EXERCISE AIM =>
Copy the lines of the data below exactly, starting at the first and stopping after the line that contains "antibiotic penicillin targets"; include no pictures.

TASK DATA =>
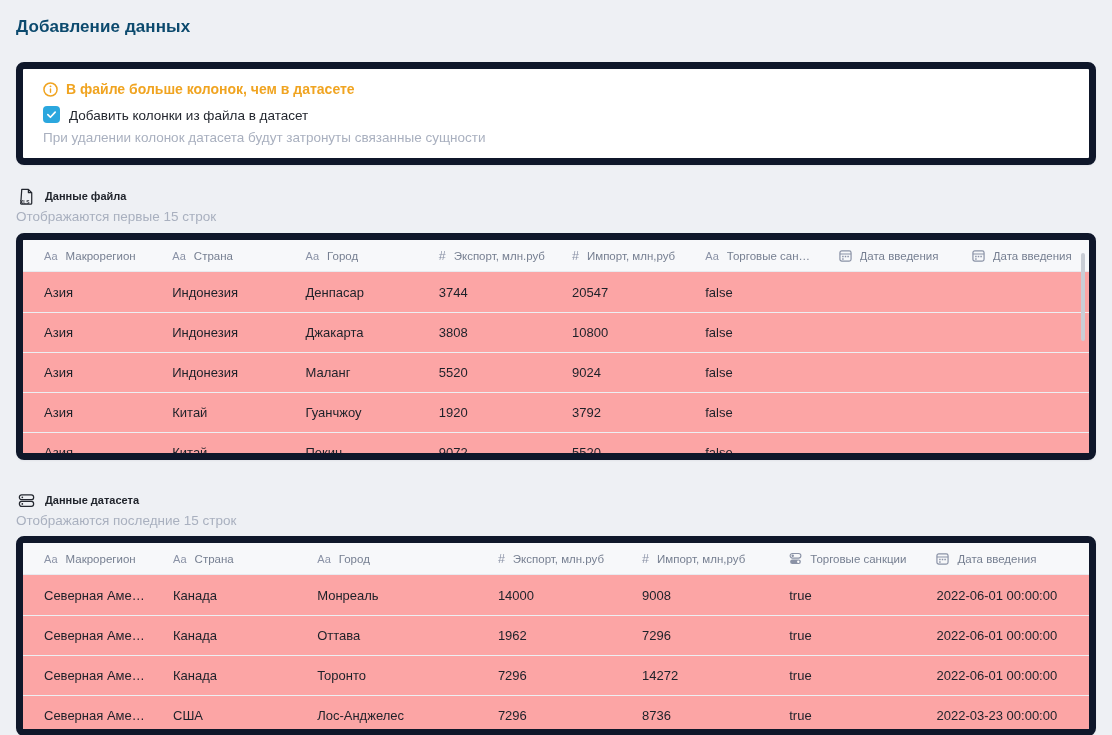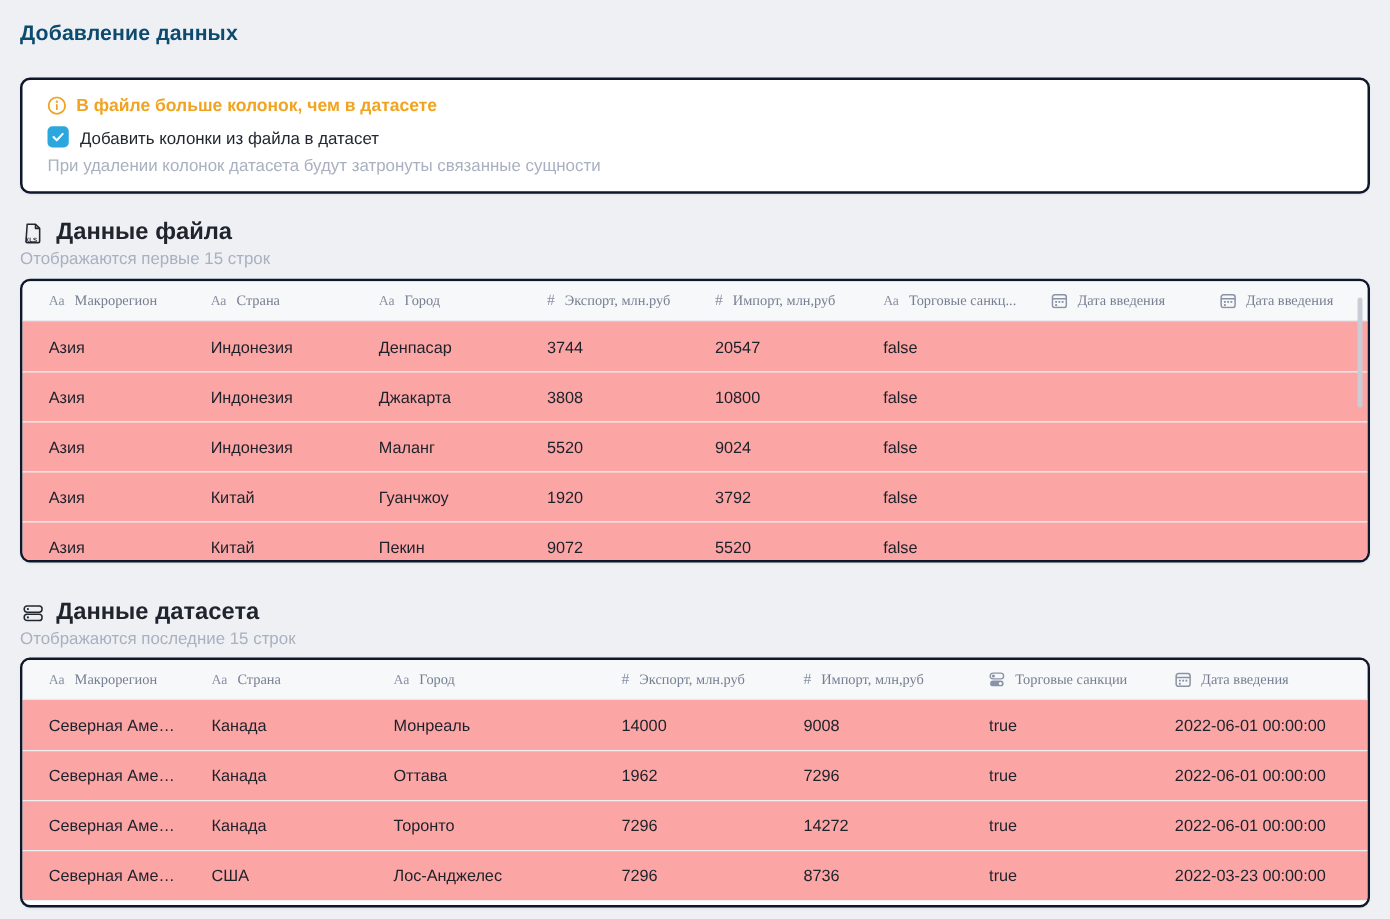"В файле больше колонок, чем" .card { border: 2px solid #0f172a -> 7px solid #0f172a }
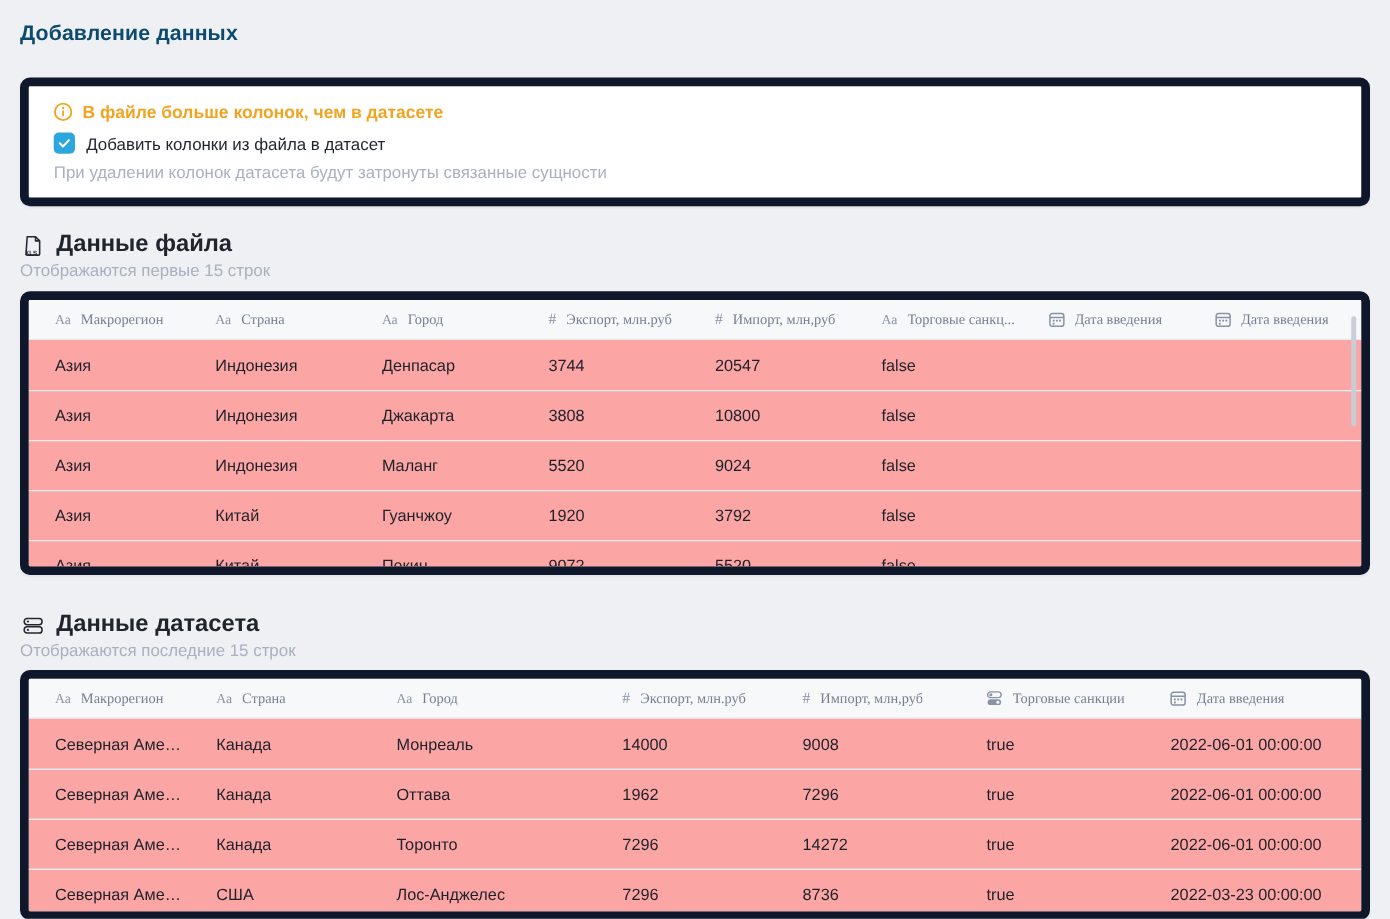"Данные файла" .section-title { font-size: 19px -> 11px }
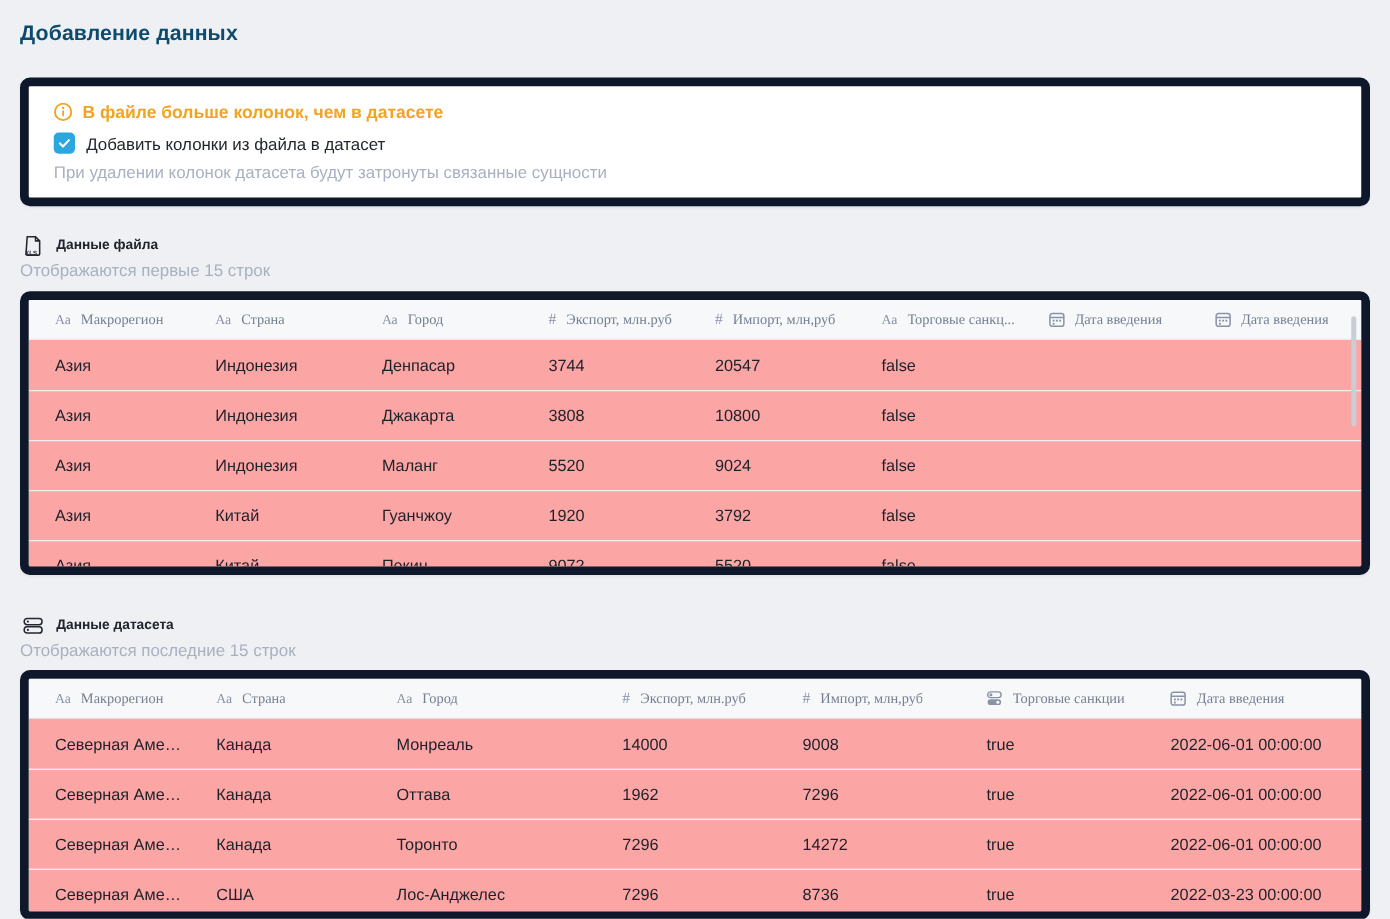"Аа" .th { font-family: Liberation Serif, serif -> none }
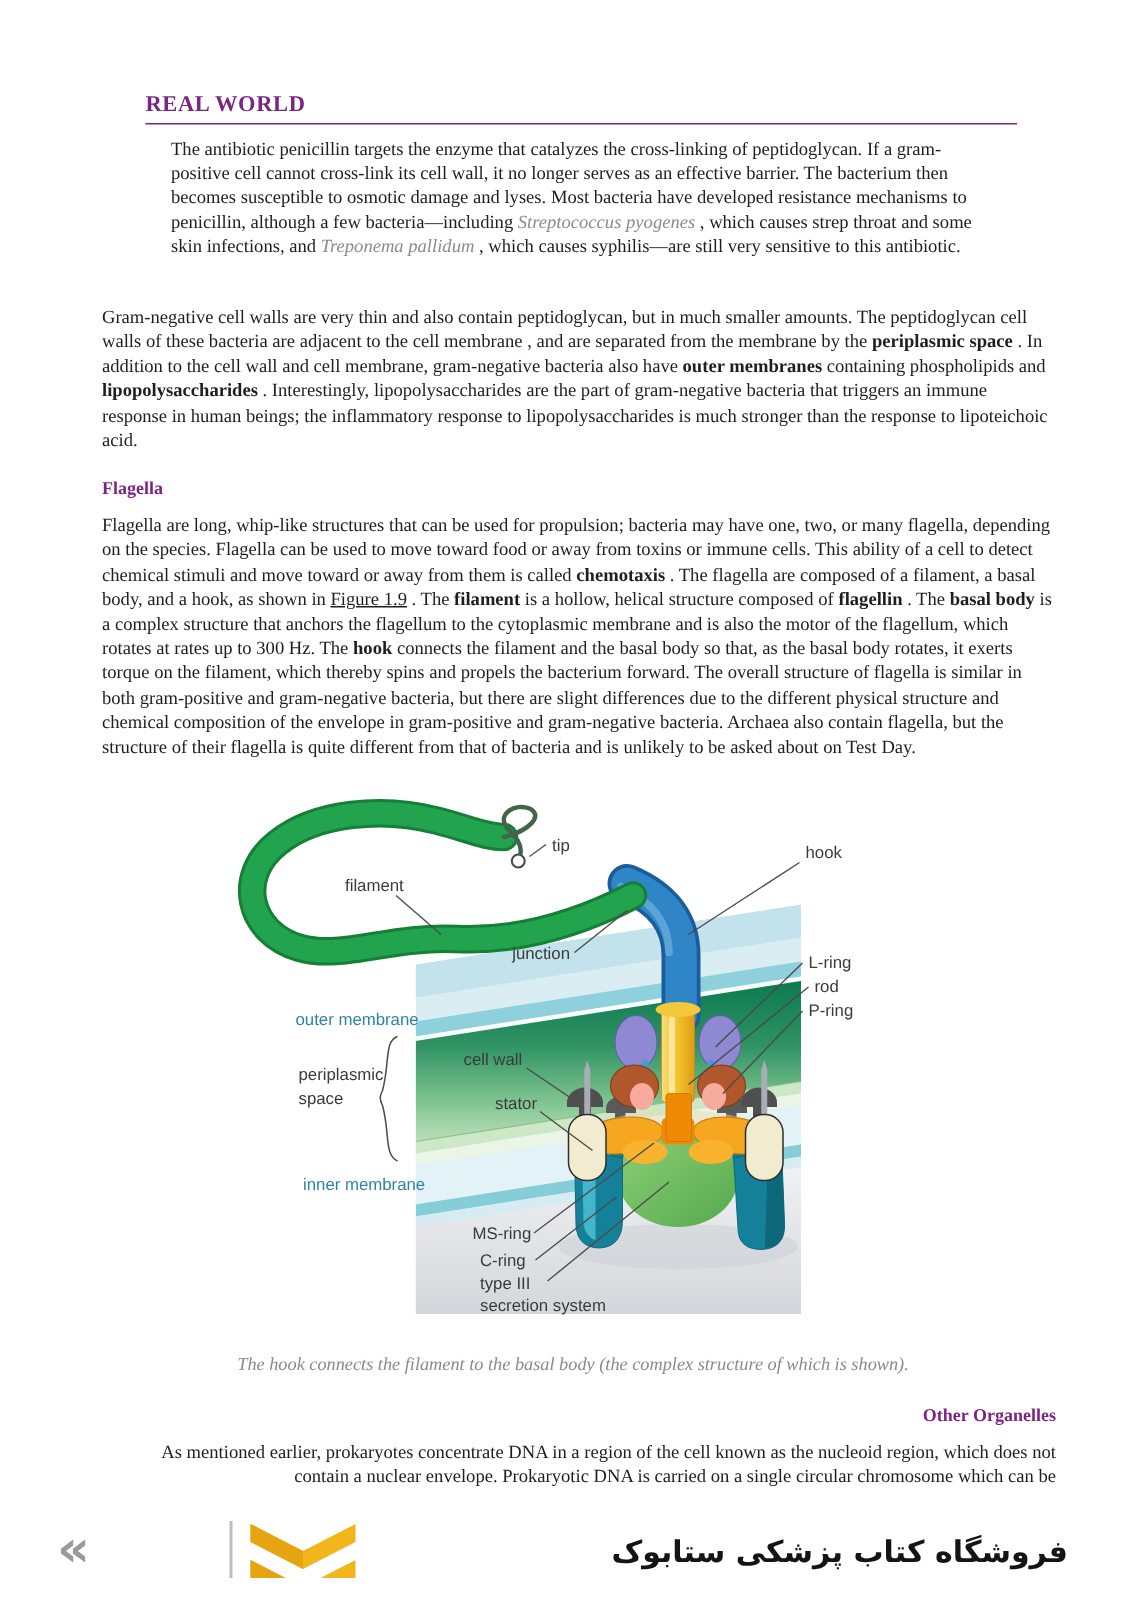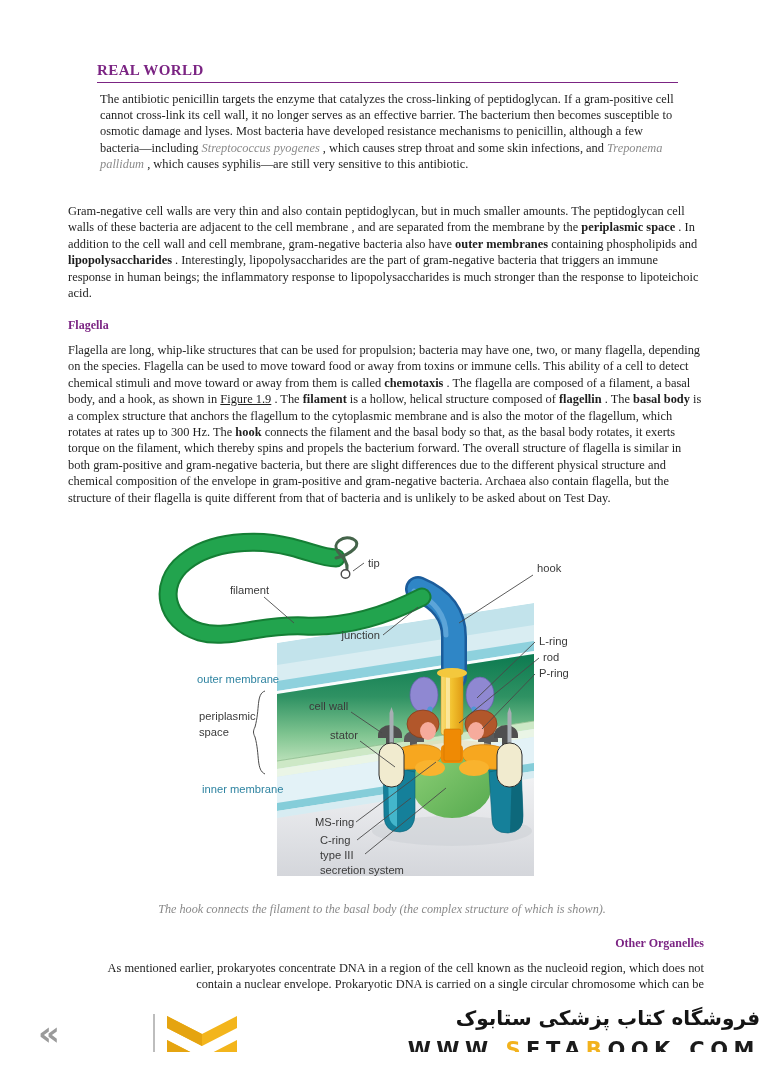"The antibiotic penicillin targets the" .rw-body { margin: 8px 3px 0 -> 8px 17px 0 }
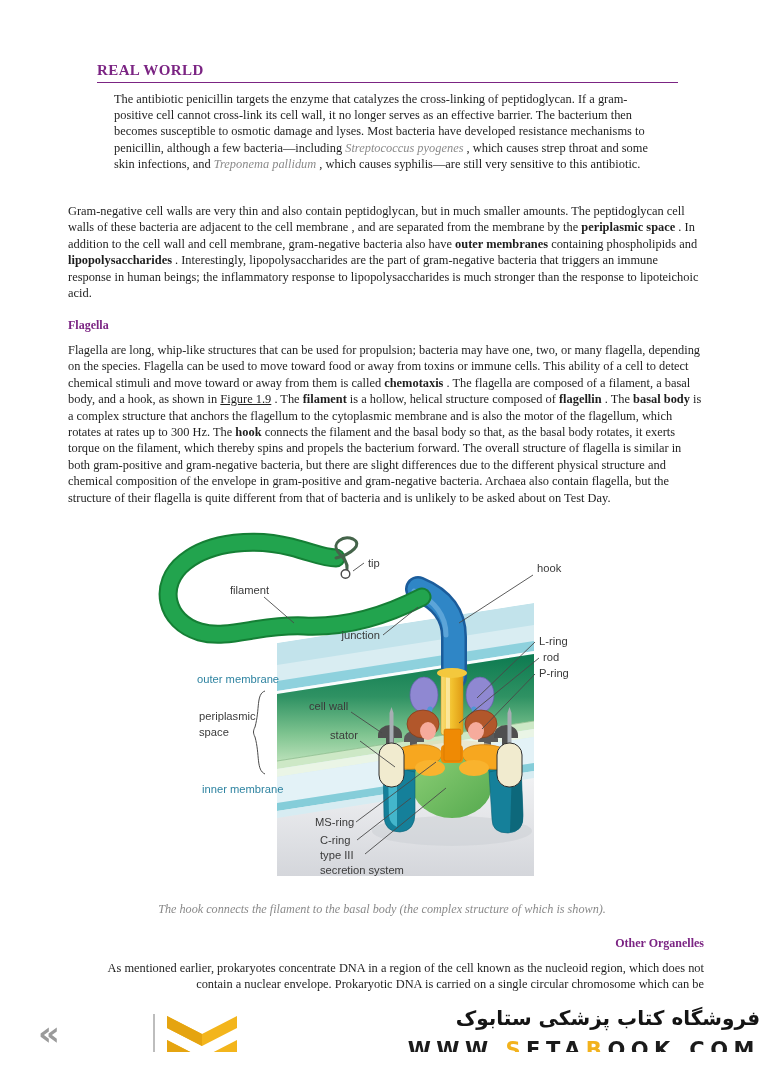"فروشگاه کتاب پزشکی ستابوک" .footer-right { text-align: right -> left; top: 4px -> 20px }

WRITTEN ANSWER =>
"В файле больше колонок, чем" .card { border: 2px solid #0f172a -> 7px solid #0f172a }
"Данные файла" .section-title { font-size: 19px -> 11px }
"Аа" .th { font-family: Liberation Serif, serif -> none }
"The antibiotic penicillin targets the" .rw-body { margin: 8px 3px 0 -> 8px 17px 0 }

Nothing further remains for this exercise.